Un anno fa cominciava il lockdown
È stata una conferenza stampa che ha cambiato il corso del 2020, l’anno terribilis già reso cupo dai servizi della bravissima Giovanna Botteri da Wuhan o di Giuseppe Lavenia da Codogno col paziente uno.
È stata la conferenza stampa della sera del 9 marzo 2020, quella dove Giuseppe Conte decretò che dall’indomani tutta l’Italia sarebbe diventata zona protetta, che col traduttore simultaneo voleva significare lockdown= tutti chiusi… Ci aspettavamo qualcosa di scioccante, e chissà se molti avranno pensato di allungare quella notte.
Per l’istinto irrazionale di conservazione, i supermercati immediatamente furono presi d’assalto e da quel momento, e per molto tempo, sparirono lievito e farina. Dall’indomani gli spazi degli italiani diventarono i balconi, dove in una sorta di rito esorcizzante, riecheggiò l’inno nazionale, Azzurro di Celentano ed altri cori propiziatori, ed ogni bambino disegnò arcobaleni per dire che “andrà tutto bene”.
Quante volte abbiamo visto, o sentito, passare le ambulanze e quelle sirene, di quel marzo italiano, avevano un suono diverso che non passavano inosservate.

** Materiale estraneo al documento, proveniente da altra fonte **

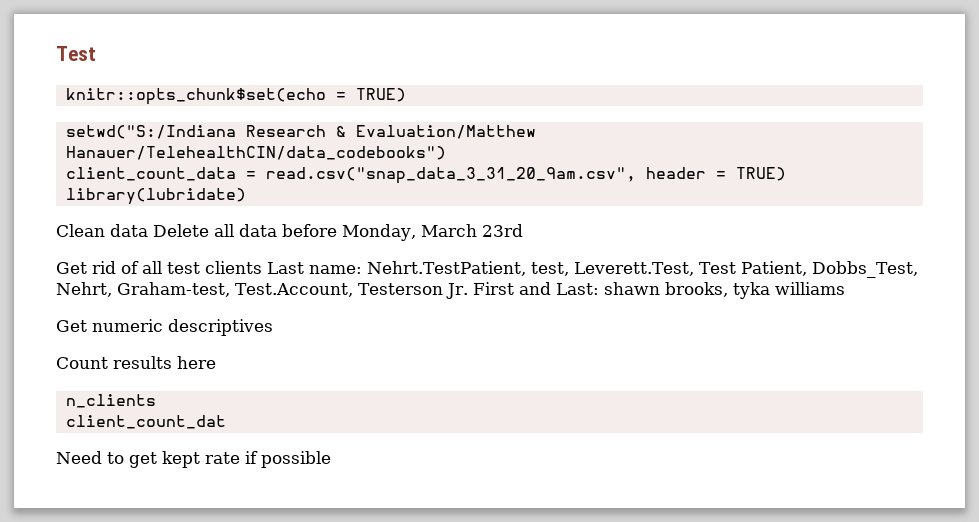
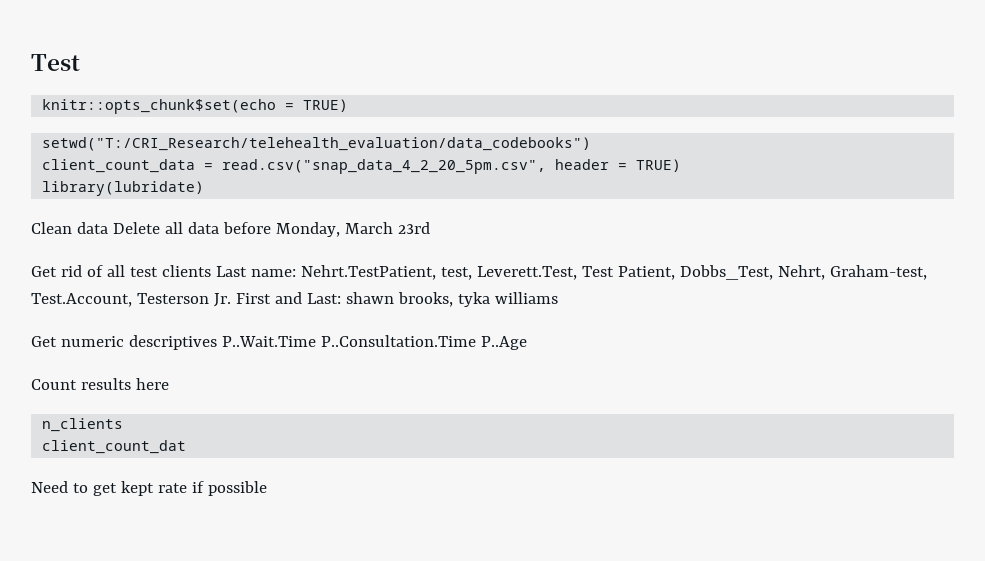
- setwd("S:/Indiana Research & Evaluation/Matthew Hanauer/TelehealthCIN/data_codebooks")
+ setwd("T:/CRI_Research/telehealth_evaluation/data_codebooks")
- client_count_data = read.csv("snap_data_3_31_20_9am.csv", header = TRUE)
+ client_count_data = read.csv("snap_data_4_2_20_5pm.csv", header = TRUE)
- Get numeric descriptives
+ Get numeric descriptives P..Wait.Time P..Consultation.Time P..Age

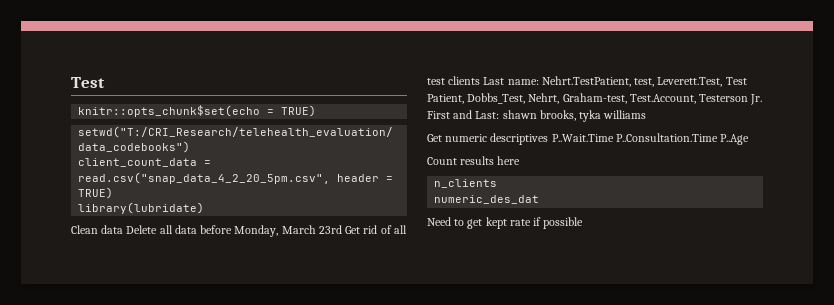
- Clean data Delete all data before Monday, March 23rd
- Get rid of all test clients Last name: Nehrt.TestPatient, test, Leverett.Test, Test Patient, Dobbs_Test, Nehrt, Graham-test, Test.Account, Testerson Jr. First and Last: shawn brooks, tyka williams
+ Clean data Delete all data before Monday, March 23rd Get rid of all test clients Last name: Nehrt.TestPatient, test, Leverett.Test, Test Patient, Dobbs_Test, Nehrt, Graham-test, Test.Account, Testerson Jr. First and Last: shawn brooks, tyka williams
- client_count_dat
+ numeric_des_dat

I baci, gli abbracci e le strette di mano furono banditi come il whisky al tempo del proibizionismo, mentre, nell’attenderli, ci preparavamo ad indossare mascherine ed usare gel alcolico, anche se, ahimè, non l’abbiamo mai imparato a fare abbastanza.
Quanto abbiamo apprezzato, allora e ora che ne avvertiamo la mancanza, cinema e teatri, prima pensati con ovvia sufficienza. Abbiamo perso tanti italiani quanti gli abitanti di una città di media grandezza, dapprima sgomenti, poi il torpore del virus, l’inebriamento della chiusura, la voglia di normalità, certamente egoistica, li ha resi invisibili non sapendo neppure dove li hanno portati quei camion grigioverdi resi ancora più scuri dalla notte di Bergamo. Luoghi come Codogno, Alzano Lombardo, Vo Euganeo o Val Seriana forse tanti non li conoscevano, ma sono diventati familiari e resteranno indelebili nella nostra memoria.
I giornali di un anno fa e quelli di oggi hanno una grammatica simile, ma allora non c’era una parola che oggi è presente: vaccino. Forse è quello l’arcobaleno che ce la farà a spuntare.